152.『将軍』の加護スキル
関羽が来てから、ロージアの荒くれどもは雲散霧消してしまったが、城壁の外に住んでいたサロン派のものたちの家はだいぶやられてしまった。
「関羽、助かったよ。」
「いやいや、教え忘れたことがあったんだ。」
「ん?」
「リョータは『将軍』の加護スキルももってるから、使いこなして最強になれ。
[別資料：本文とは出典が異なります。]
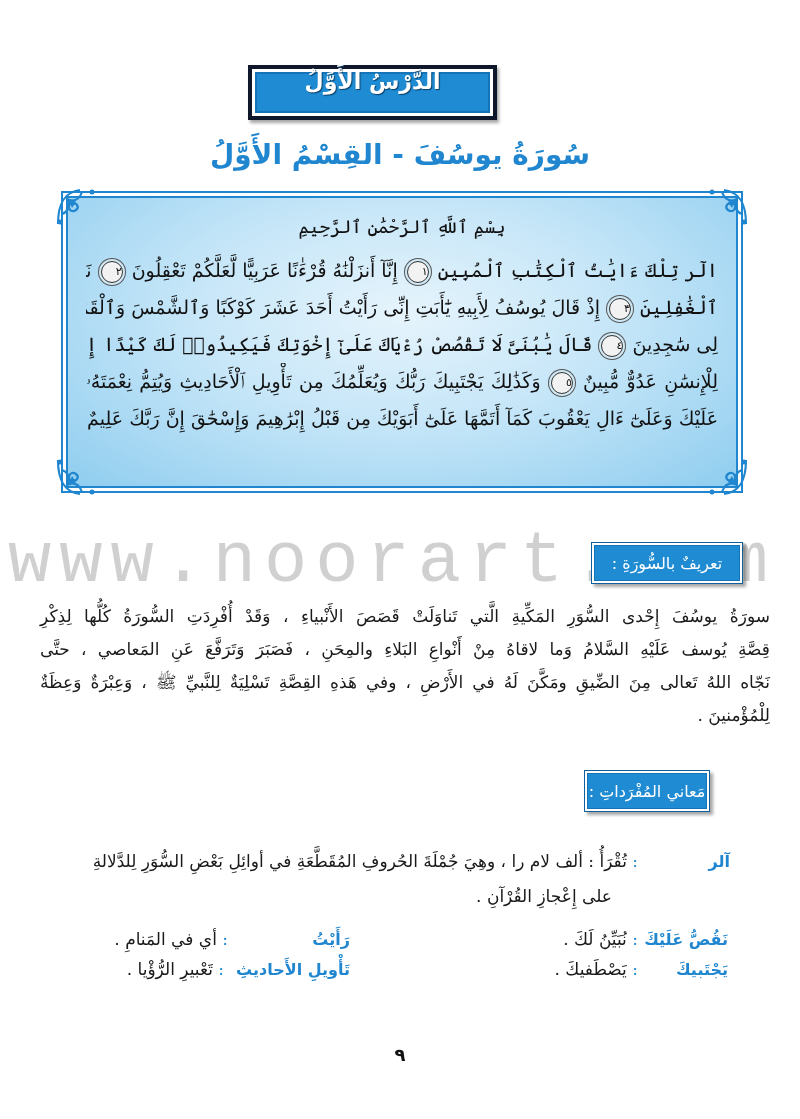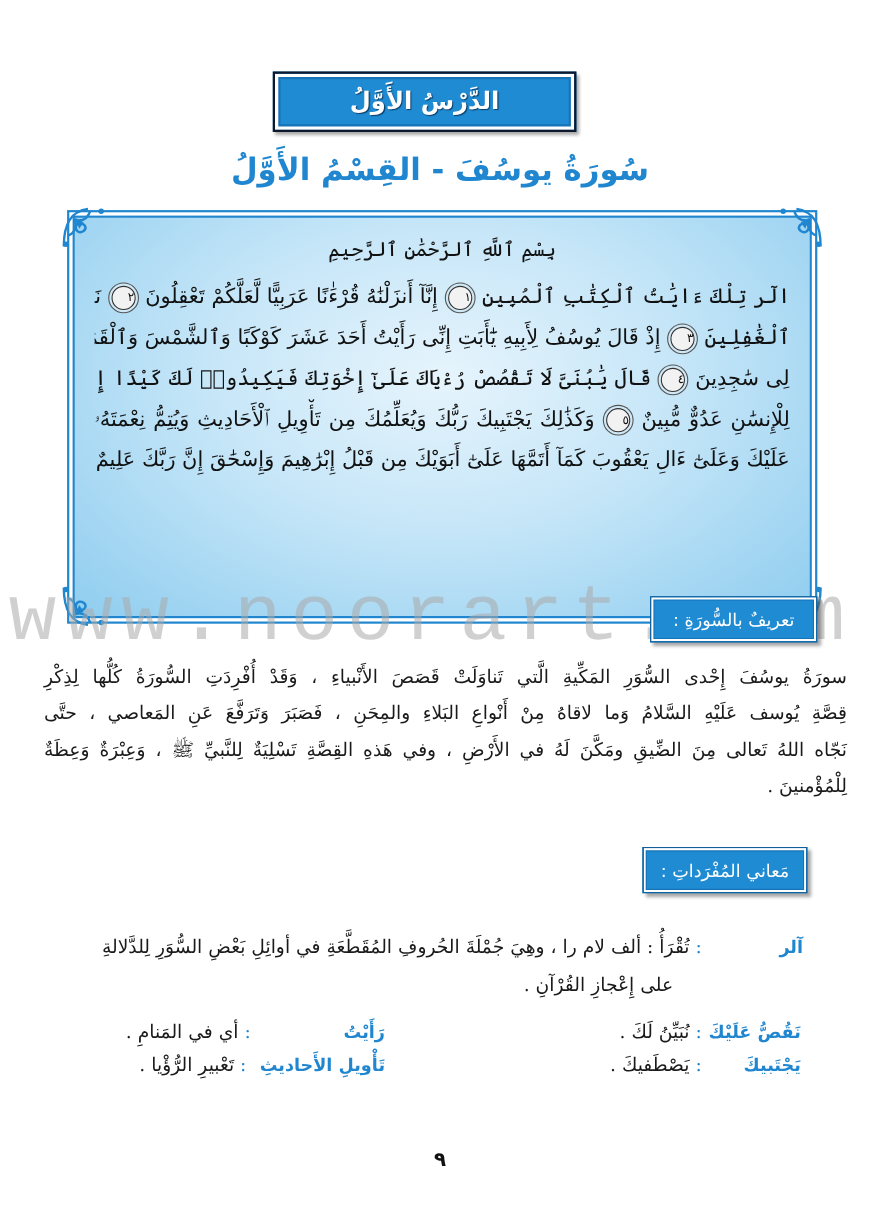"الدَّرْسُ الأَوَّلُ" .lesson-badge { align-items: center -> none; border: 2px solid #0f172a -> 4px solid #0f172a; width: 276px -> 249px }
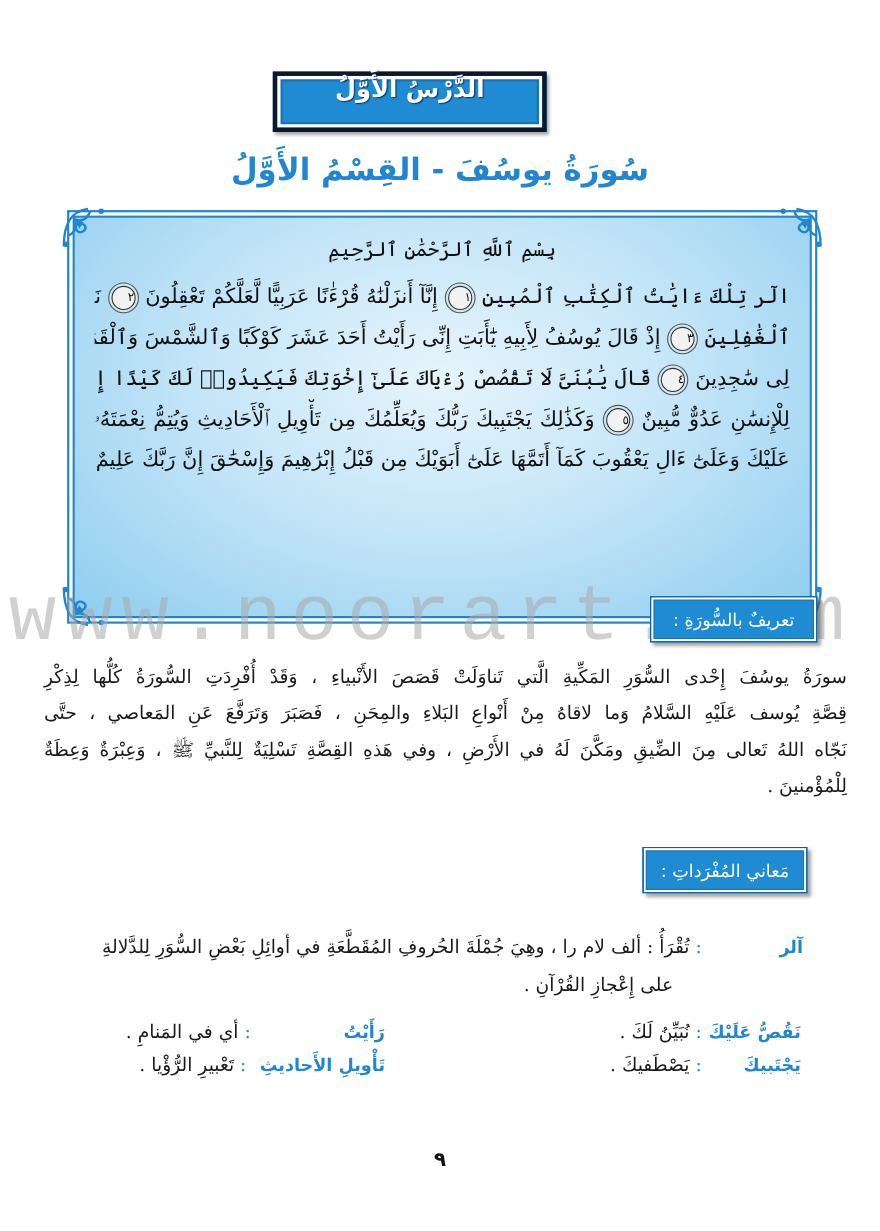"بِسْمِ ٱللَّهِ ٱلرَّحْمَٰنِ ٱلرَّحِيمِ" .quran-frame { height: 366px -> 292px }
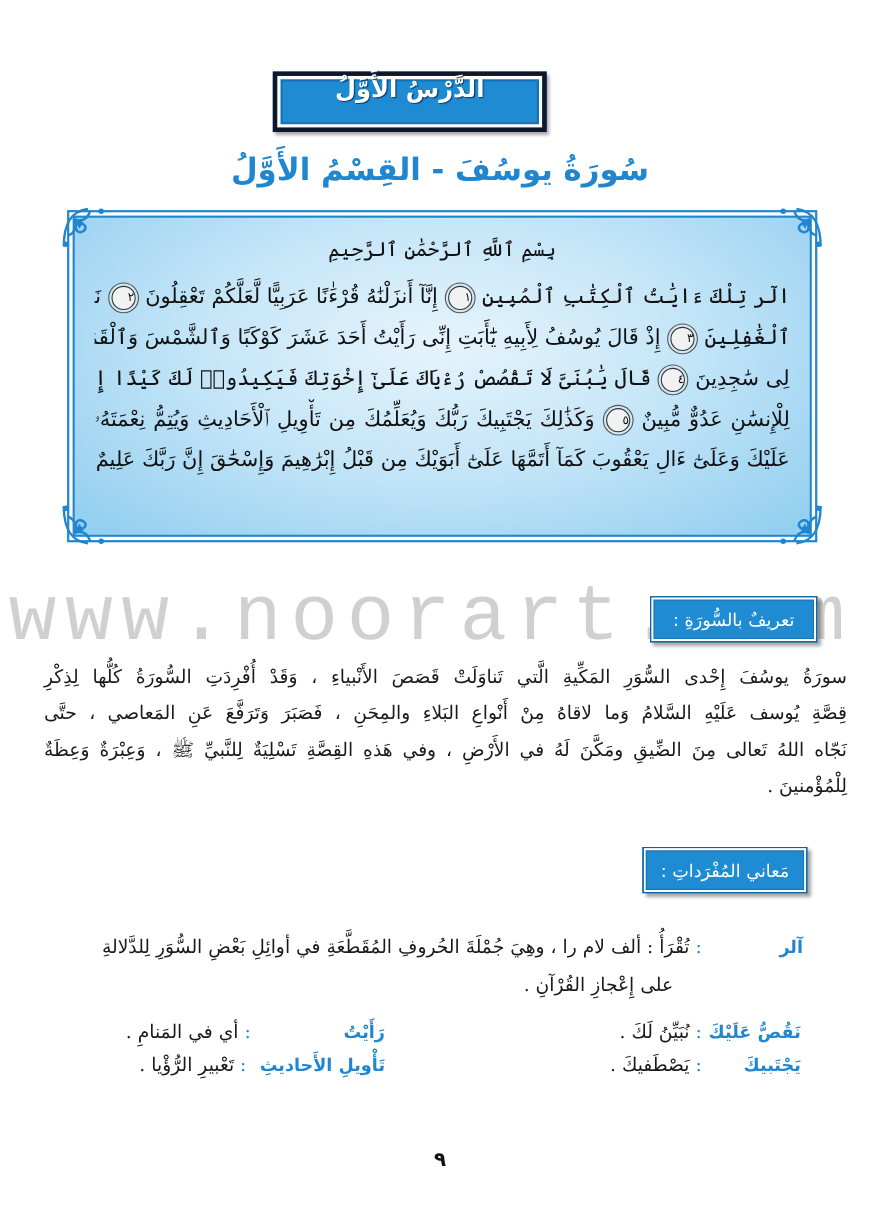"مَعاني المُفْرَداتِ :" .badge-vocab { width: 150px -> 126px }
」
そう言ってから、関羽は100mほど俺から離れて、
「対戦!」
と唱えた。
すると、俺と関羽の間に9x9の81マスが現れた。
1マスは10m角ぐらいだった。
「まずは見本を見せよう。」
そう言って、30mぐらい宙に浮くと、次々に命令をはじめた。
《1の4と5と6に歩兵10。2の5に将軍1》
「まずは基本形だ。俺の前に歩兵が30人。そして、その前に将軍を出した。スキルのレベルに合わせて出せる人数が変わるが、後は勝手に前進んでいく。」
「なるほど、スキルで召喚したNPC通しで戦わせるわけだ。」
「いや、相手はなんでもOKだ。NPC通しでも、人間が相手でも、モンスターでも大丈夫だ。」
「関羽はどれぐらい出せるんだ?」
「それは教えられないが、リョータは将軍レベルが150だから、1500人は出せる。弓隊や壁隊を使いこなせば、かなりの戦力だ。」
「それはすごいな。」
「前世では劉備や張飛もいたので、かなりの強さだったよ。ははははは。」
出せる兵士の数よりも制御できる広さのほうが強さに影響するので、『将軍』の加護スキル持ちが複数いると、それだけで有利ということだった。
・・・・・・
来た時と同じように、関羽は赤兎馬に跨がり、青龍偃月刀を肩にのせて、颯爽と帰って行った。
(しかし、恐ろしいやっだ。)
関羽が珍しくそんな事を言った。
(リョータは気付いていないようだが、やつは『陰陽師』の加護スキルも持っていやがるから、四獣(朱雀、白虎、青竜、玄武)も召喚できる)
そう思いながら、後ろを振り返った。